A Brief Introduction to Boundaries
It took some brainstorming to pinpoint exactly what it is we do at PAX Therapy and Family Services. What does therapy with us help achieve? What gets better? After a sit down with our therapists, and looking at what our clients have come in with and what they say upon leaving- PAX helps people get better boundaries.
Better boundaries? What does THAT mean?
It means we have mastered the art of saying No when we want to say No and YES when we want to say Yes. We’ve mastered helping you achieve a place of successfully putting boundaries that help you heal- not that cut people off. But how do better boundaries help my anxiety or my depression?
Depression, Anxiety and Boundaries?
What if we told you a secret… depression, anxiety, and trauma tend to be rooted in experiences totally unrelated to your current life. It is usually rooted in events or circumstances that have caused a significant amount of stress, or have caused a particular coping skill to be used.
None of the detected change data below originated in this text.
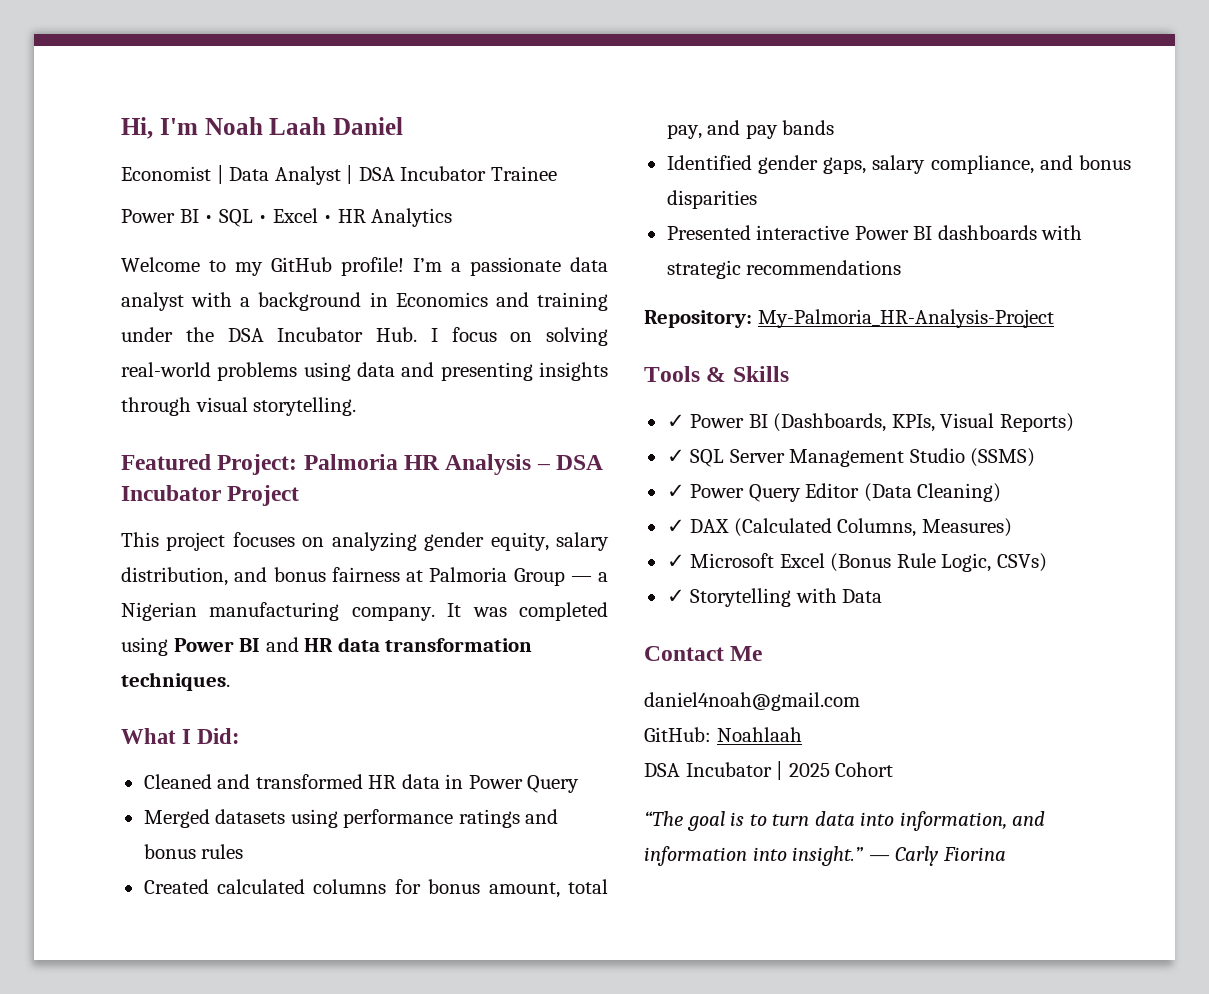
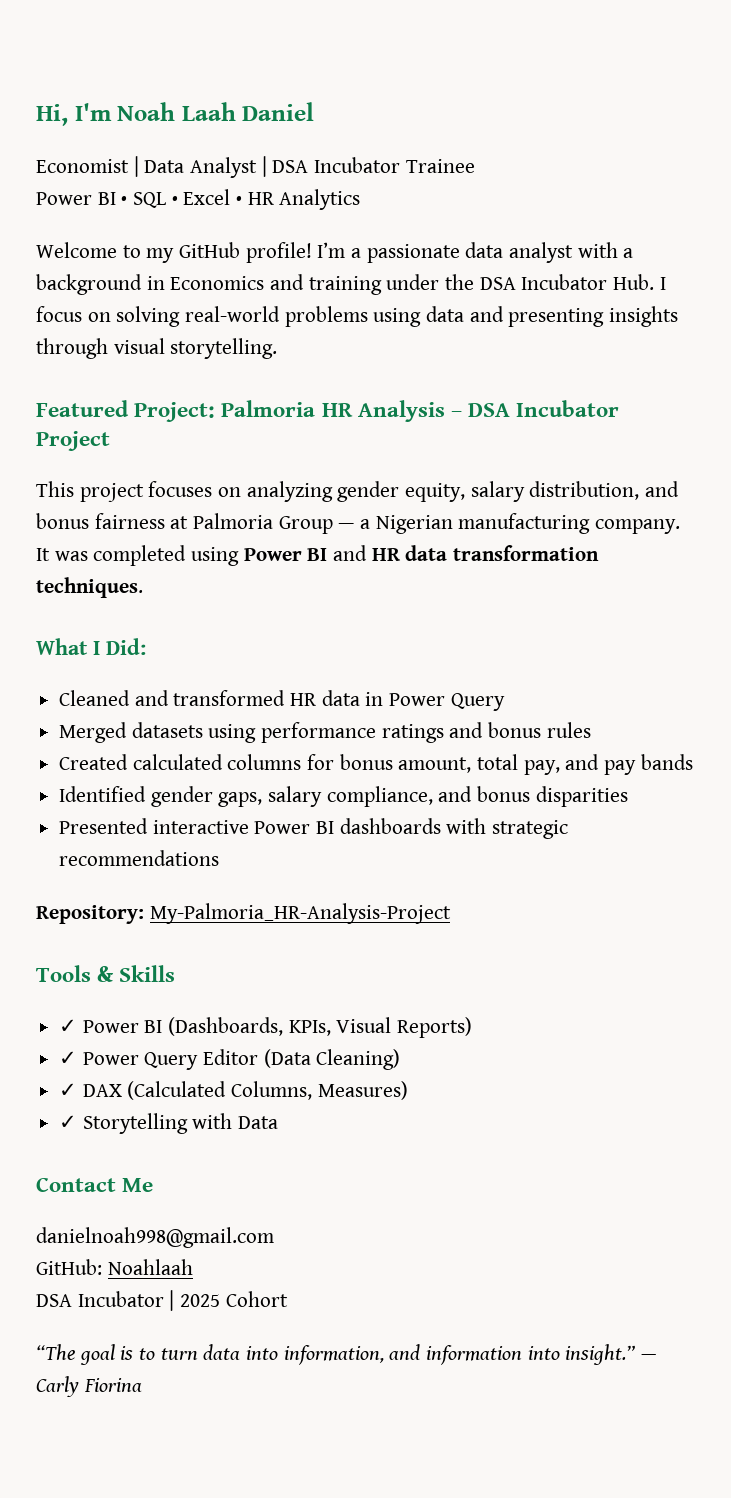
- ✓ SQL Server Management Studio (SSMS)
- ✓ Microsoft Excel (Bonus Rule Logic, CSVs)
- daniel4noah@gmail.com
+ danielnoah998@gmail.com

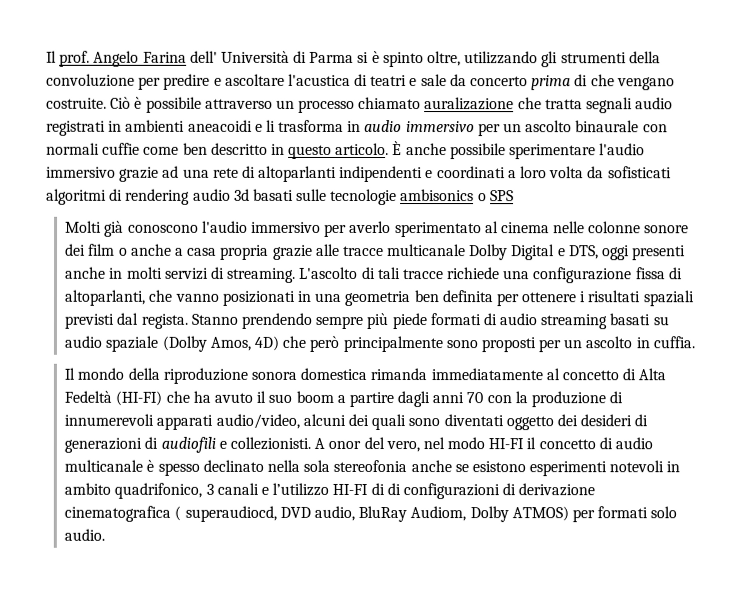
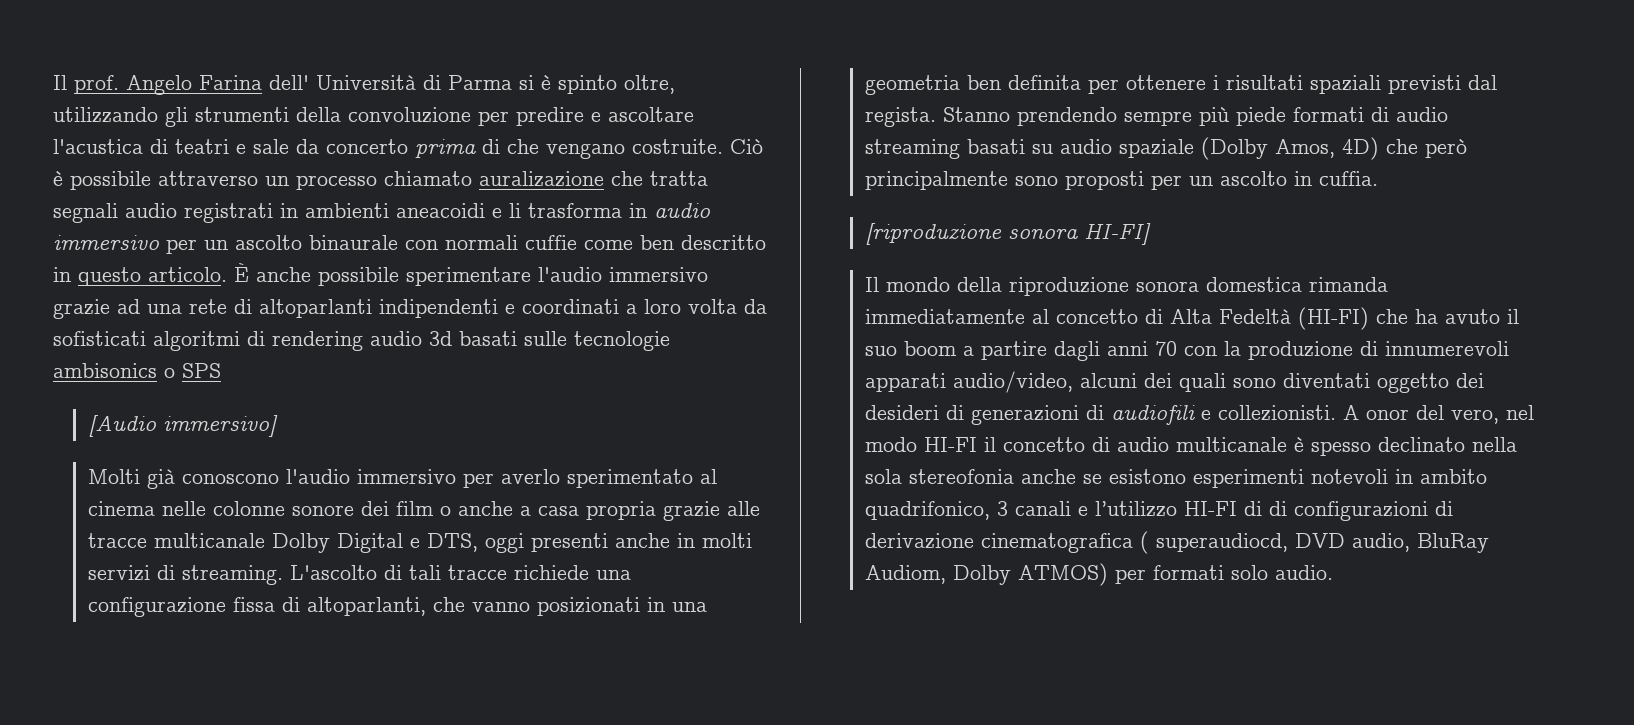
+ [Audio immersivo]
+ [riproduzione sonora HI-FI]

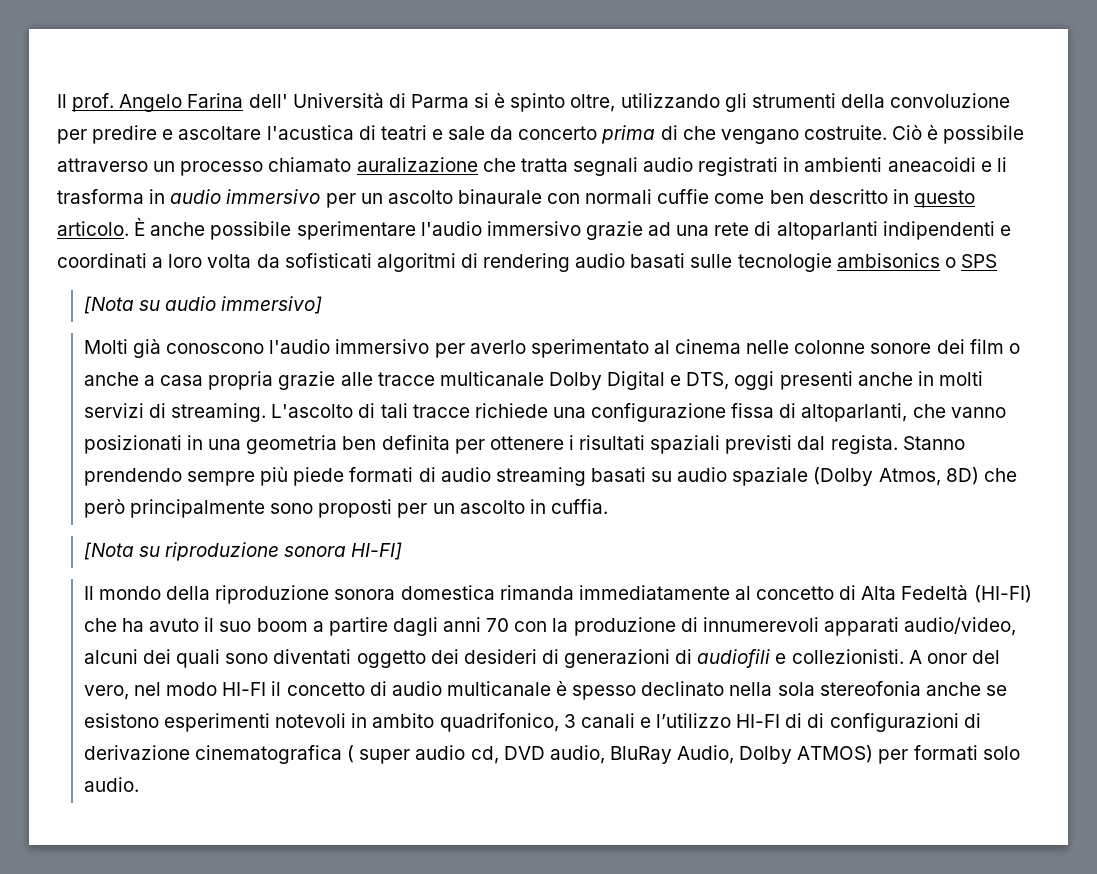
- È anche possibile sperimentare l'audio immersivo grazie ad una rete di altoparlanti indipendenti e coordinati a loro volta da sofisticati algoritmi di rendering audio 3d basati sulle tecnologie ambisonics o SPS
+ È anche possibile sperimentare l'audio immersivo grazie ad una rete di altoparlanti indipendenti e coordinati a loro volta da sofisticati algoritmi di rendering audio basati sulle tecnologie ambisonics o SPS
- [Audio immersivo]
+ [Nota su audio immersivo]
- Stanno prendendo sempre più piede formati di audio streaming basati su audio spaziale (Dolby Amos, 4D) che però principalmente sono proposti per un ascolto in cuffia.
+ Stanno prendendo sempre più piede formati di audio streaming basati su audio spaziale (Dolby Atmos, 8D) che però principalmente sono proposti per un ascolto in cuffia.
- [riproduzione sonora HI-FI]
+ [Nota su riproduzione sonora HI-FI]
- A onor del vero, nel modo HI-FI il concetto di audio multicanale è spesso declinato nella sola stereofonia anche se esistono esperimenti notevoli in ambito quadrifonico, 3 canali e l’utilizzo HI-FI di di configurazioni di derivazione cinematografica ( superaudiocd, DVD audio, BluRay Audiom, Dolby ATMOS) per formati solo audio.
+ A onor del vero, nel modo HI-FI il concetto di audio multicanale è spesso declinato nella sola stereofonia anche se esistono esperimenti notevoli in ambito quadrifonico, 3 canali e l’utilizzo HI-FI di di configurazioni di derivazione cinematografica ( super audio cd, DVD audio, BluRay Audio, Dolby ATMOS) per formati solo audio.

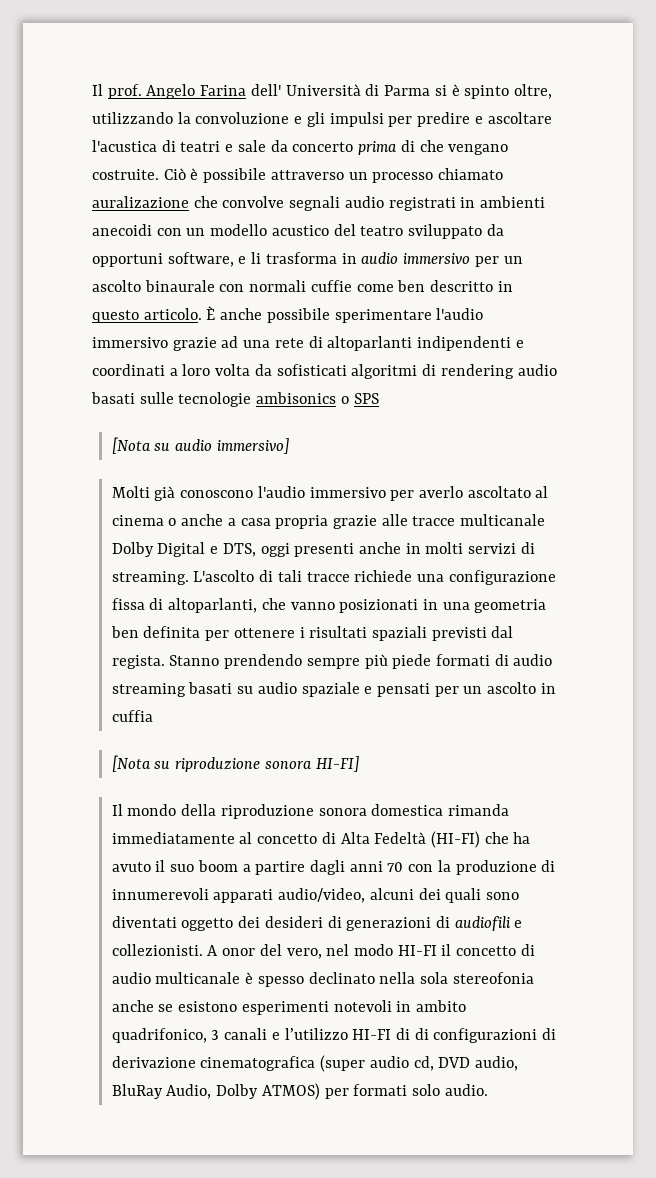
- Il prof. Angelo Farina dell' Università di Parma si è spinto oltre, utilizzando gli strumenti della convoluzione per predire e ascoltare l'acustica di teatri e sale da concerto prima di che vengano costruite.
+ Il prof. Angelo Farina dell' Università di Parma si è spinto oltre, utilizzando la convoluzione e gli impulsi per predire e ascoltare l'acustica di teatri e sale da concerto prima di che vengano costruite.
- Ciò è possibile attraverso un processo chiamato auralizazione che tratta segnali audio registrati in ambienti aneacoidi e li trasforma in audio immersivo per un ascolto binaurale con normali cuffie come ben descritto in questo articolo.
+ Ciò è possibile attraverso un processo chiamato auralizazione che convolve segnali audio registrati in ambienti anecoidi con un modello acustico del teatro sviluppato da opportuni software, e li trasforma in audio immersivo per un ascolto binaurale con normali cuffie come ben descritto in questo articolo.
- Molti già conoscono l'audio immersivo per averlo sperimentato al cinema nelle colonne sonore dei film o anche a casa propria grazie alle tracce multicanale Dolby Digital e DTS, oggi presenti anche in molti servizi di streaming.
+ Molti già conoscono l'audio immersivo per averlo ascoltato al cinema o anche a casa propria grazie alle tracce multicanale Dolby Digital e DTS, oggi presenti anche in molti servizi di streaming.
- Stanno prendendo sempre più piede formati di audio streaming basati su audio spaziale (Dolby Atmos, 8D) che però principalmente sono proposti per un ascolto in cuffia.
+ Stanno prendendo sempre più piede formati di audio streaming basati su audio spaziale e pensati per un ascolto in cuffia
- A onor del vero, nel modo HI-FI il concetto di audio multicanale è spesso declinato nella sola stereofonia anche se esistono esperimenti notevoli in ambito quadrifonico, 3 canali e l’utilizzo HI-FI di di configurazioni di derivazione cinematografica ( super audio cd, DVD audio, BluRay Audio, Dolby ATMOS) per formati solo audio.
+ A onor del vero, nel modo HI-FI il concetto di audio multicanale è spesso declinato nella sola stereofonia anche se esistono esperimenti notevoli in ambito quadrifonico, 3 canali e l’utilizzo HI-FI di di configurazioni di derivazione cinematografica (super audio cd, DVD audio, BluRay Audio, Dolby ATMOS) per formati solo audio.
BUT those skills are no longer useful, and are causing a problem.
What happens when we have “bad boundaries”?
Well, when we have too few boundaries we tend to have struggling relationships, we are overworked, overextended, exhausted, and aren’t effectively saying no or giving consequences to people when they violate our boundaries. A lot of times too loose of boundaries are a result of abuse- physical, emotional, or sexual abuse/assault. The abuse could have happened as a child or as an adult, but the experiences caused a shift in how to navigate the space around your body.
When we have too many or too rigid of boundaries we are off putting, we experience loneliness, we put people off, no one is ever good enough, etc etc. Too rigid of boundaries comes from the same place too loose of boundaries comes from. Sometimes, it comes with the additional belief that YOU can do it all by yourself. You need no one. So you keep everyone out.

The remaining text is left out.